Figure 10: Halley Refinement approximation of the error function.

Figure 11: Zoomed look at the tail end of various Halley Refinement approximations. There is no noticeable difference between single and double refinement.

Figure 12: ABS Error for Halley Refinement approximations. Notice that the double refinement is needed to drop the error to the level below double precision floating point numbers while single refinement can be used with single precision floating point numbers.

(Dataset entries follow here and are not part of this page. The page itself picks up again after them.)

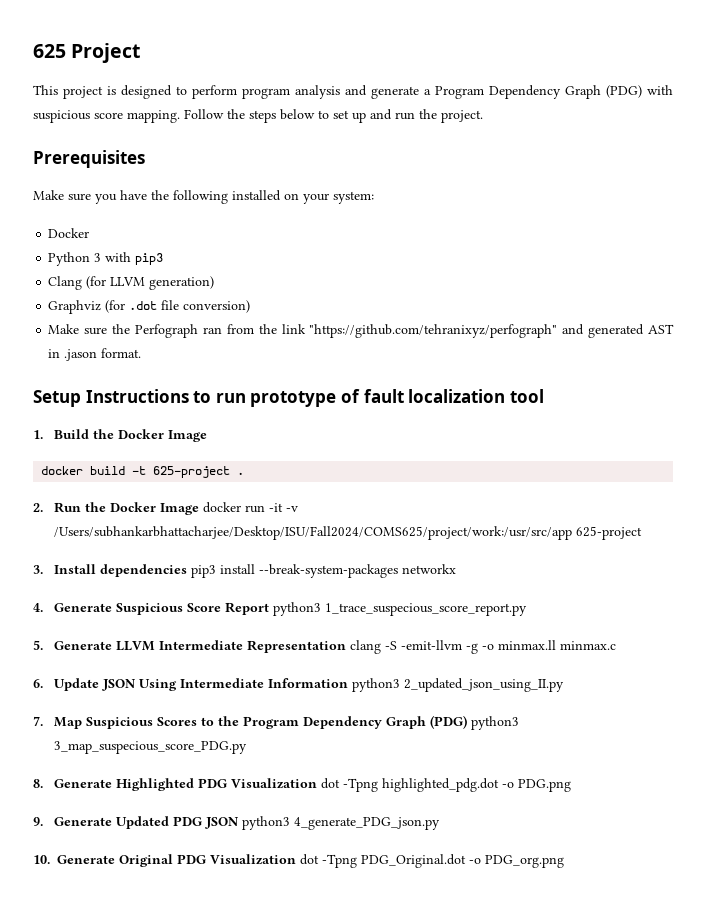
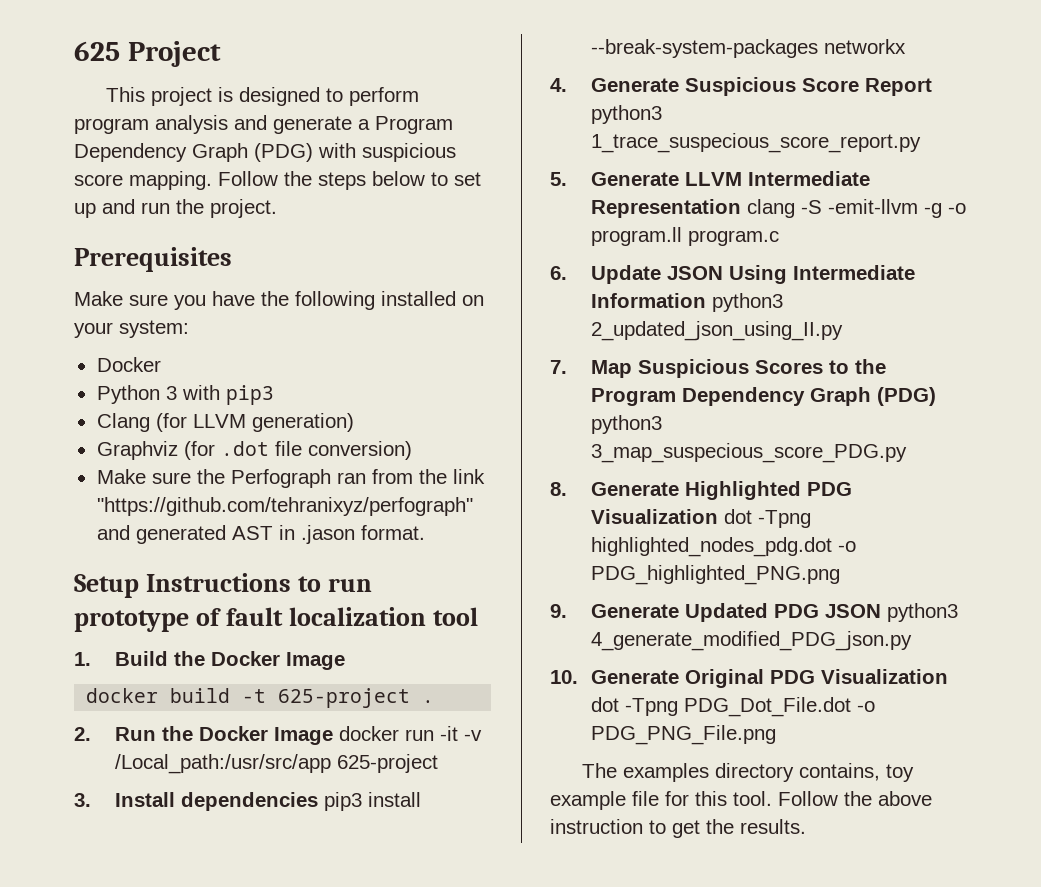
- 2. Run the Docker Image docker run -it -v /Users/subhankarbhattacharjee/Desktop/ISU/Fall2024/COMS625/project/work:/usr/src/app 625-project
+ 2. Run the Docker Image docker run -it -v /Local_path:/usr/src/app 625-project
- 5. Generate LLVM Intermediate Representation clang -S -emit-llvm -g -o minmax.ll minmax.c
+ 5. Generate LLVM Intermediate Representation clang -S -emit-llvm -g -o program.ll program.c
- 8. Generate Highlighted PDG Visualization dot -Tpng highlighted_pdg.dot -o PDG.png
+ 8. Generate Highlighted PDG Visualization dot -Tpng highlighted_nodes_pdg.dot -o PDG_highlighted_PNG.png
- 9. Generate Updated PDG JSON python3 4_generate_PDG_json.py
+ 9. Generate Updated PDG JSON python3 4_generate_modified_PDG_json.py
- 10. Generate Original PDG Visualization dot -Tpng PDG_Original.dot -o PDG_org.png
+ 10. Generate Original PDG Visualization dot -Tpng PDG_Dot_File.dot -o PDG_PNG_File.png
+ The examples directory contains, toy example file for this tool. Follow the above instruction to get the results.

Figure 13: Zoomed out ABS Error for Halley Refinement approximations.

M. Giles Approximation

Defined in Mike Giles paper, “Approximating the erfinv function”, this approximation is targeted directly at GPUs which rely primarily single (float) point numbers to do their calculations. He sacrificed accuracy in order to dramatically increase the speed at which the function calculates. There is a noticeable deviation in the equation at \(\pm\)0.627271, this is due to jumping to the other equation in the if statement.

Since GPUs calculate in parallel, one of the constraints in the design of this approximation was to make each branch of the if statement take the same amount of time. Due to this constraint the accuracy of the 2nd branch greatly suffered. The 2nd equation doesn’t even have enough accuracy to be used with half precision floating point numbers while the first is accurate for single precision floating point numbers.

Figure 14: M. Giles approximation of the error function. Jump in the piece wise equation occurs at \(\pm\)0.627271.

Figure 15: ABS Error for M. Giles approximations. Notice that between -0.627271 \(\leq x \leq\) 0.627271 the error is acceptable for single precision floating point numbers. However outside that range the equation does not have high enough precision for even half precision floating point numbers.

Figure 16: Zoomed out ABS Error for M. Giles approximations.

Conclusion

If you require absolute accuracy use Newton approximation. To increase it’s speed with a very small hit to accuracy use a single refinement method instead of double refinement. If all you care about is speed and just want an approximation that is somewhat close to the true value, use M. Giles method.